All lines that hold the string "width" should be copied. Find them in the listing below.
--- DATA EXCERPTS ---
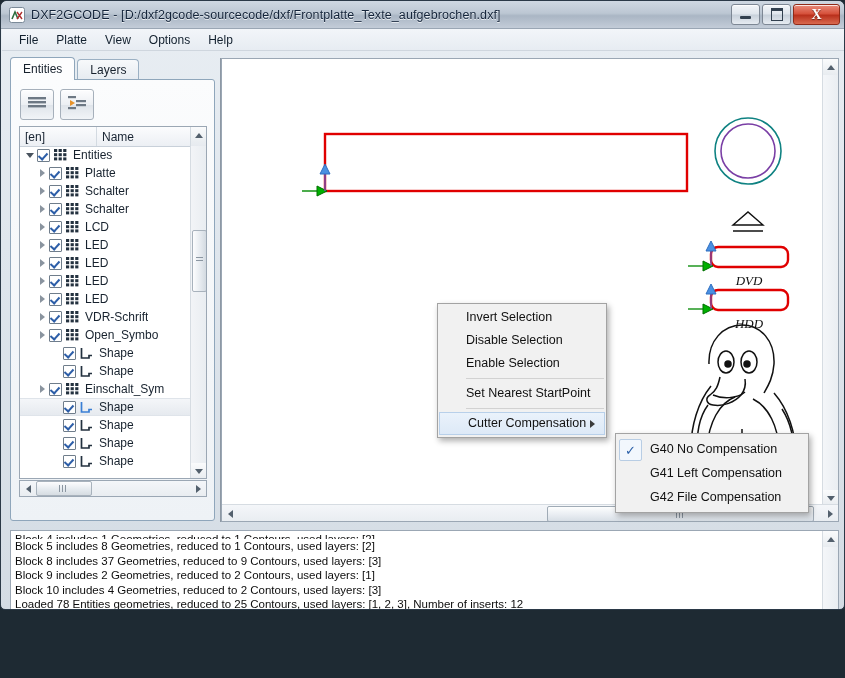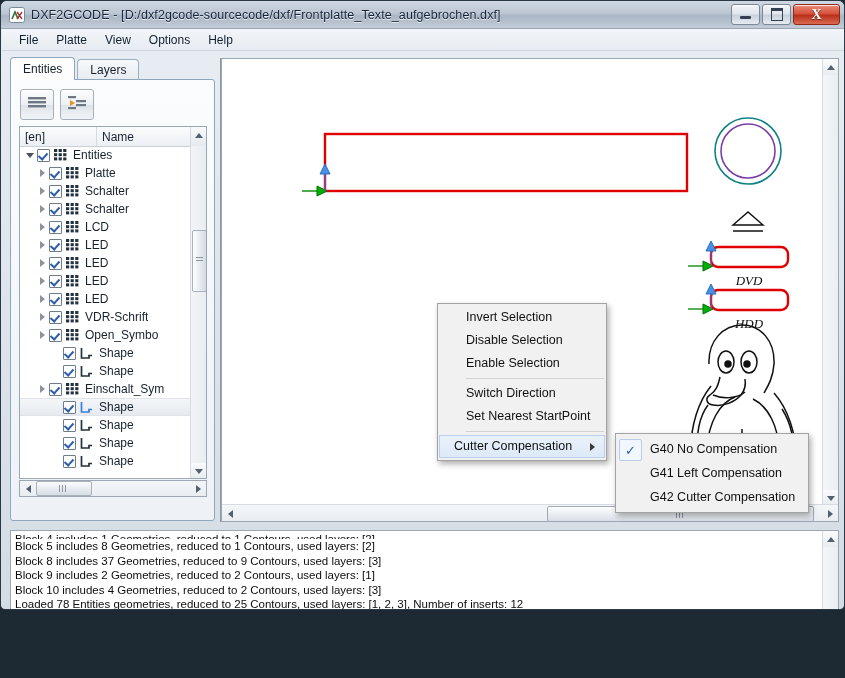--- a/index.html
+++ b/index.html
@@ -235,21 +235,21 @@
     box-shadow:2px 3px 6px rgba(0,0,0,.32);
     padding:2px 0;z-index:50;
   }
   #ctxmenu .mi{
     height:23px;line-height:23px;padding-left:28px;font-size:12.5px;color:#111;
     position:relative;white-space:nowrap;
   }
   #ctxmenu .sep{height:1px;background:#d2d2d2;margin:3px 2px 3px 28px;}
   #ctxmenu .mi.hl{
     background:linear-gradient(180deg,#eaf2fb,#dde9f7);
-    border:1px solid #b8d0ea;margin:0 1px;height:21px;line-height:21px;padding-left:14px;
+    border:1px solid #b8d0ea;margin:0 1px;height:21px;line-height:21px;
   }
   #ctxmenu .arrow{
     position:absolute;right:9px;top:7px;width:0;height:0;
     border-top:4px solid transparent;border-bottom:4px solid transparent;border-left:5px solid #3a3a3a;
   }
   #submenu{
     position:absolute;left:613px;top:381px;width:192px;
     background:#f1f1f1;border:1px solid #a3a3a3;
     box-shadow:2px 3px 6px rgba(0,0,0,.32);
     padding:3px 0;z-index:60;
@@ -802,29 +802,28 @@
             <span class="ar right"></span>
           </div>
       </div>
     </div>
 
     <div id="ctxmenu">
         <div class="mi"><span>Invert Selection</span></div>
         <div class="mi"><span>Disable Selection</span></div>
         <div class="mi"><span>Enable Selection</span></div>
         <div class="sep"></div>
-        <div class="mi"><span>Switch Direction</span></div>
         <div class="mi"><span>Set Nearest StartPoint</span></div>
         <div class="sep"></div>
         <div class="mi hl"><span>Cutter Compensation</span><span class="arrow"></span></div>
       </div>
     <div id="submenu">
         <div class="mi"><span class="chk">✓</span><span>G40 No Compensation</span></div>
         <div class="mi"><span>G41 Left Compensation</span></div>
-        <div class="mi"><span>G42 Cutter Compensation</span></div>
+        <div class="mi"><span>G42 File Compensation</span></div>
       </div>
 
     <div id="logpane">
       <div id="logtext">
           <div class="ln clip">Block 4 includes 1 Geometries, reduced to 1 Contours, used layers: [2]</div>
           <div class="ln">Block 5 includes 8 Geometries, reduced to 1 Contours, used layers: [2]</div>
           <div class="ln">Block 8 includes 37 Geometries, reduced to 9 Contours, used layers: [3]</div>
           <div class="ln">Block 9 includes 2 Geometries, reduced to 2 Contours, used layers: [1]</div>
           <div class="ln">Block 10 includes 4 Geometries, reduced to 2 Contours, used layers: [3]</div>
           <div class="ln">Loaded 78 Entities geometries, reduced to 25 Contours, used layers: [1, 2, 3], Number of inserts: 12</div>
---
* _RESPONSE AREA_
     position:absolute;right:9px;top:7px;width:0;height:0;
     position:absolute;left:613px;top:381px;width:192px;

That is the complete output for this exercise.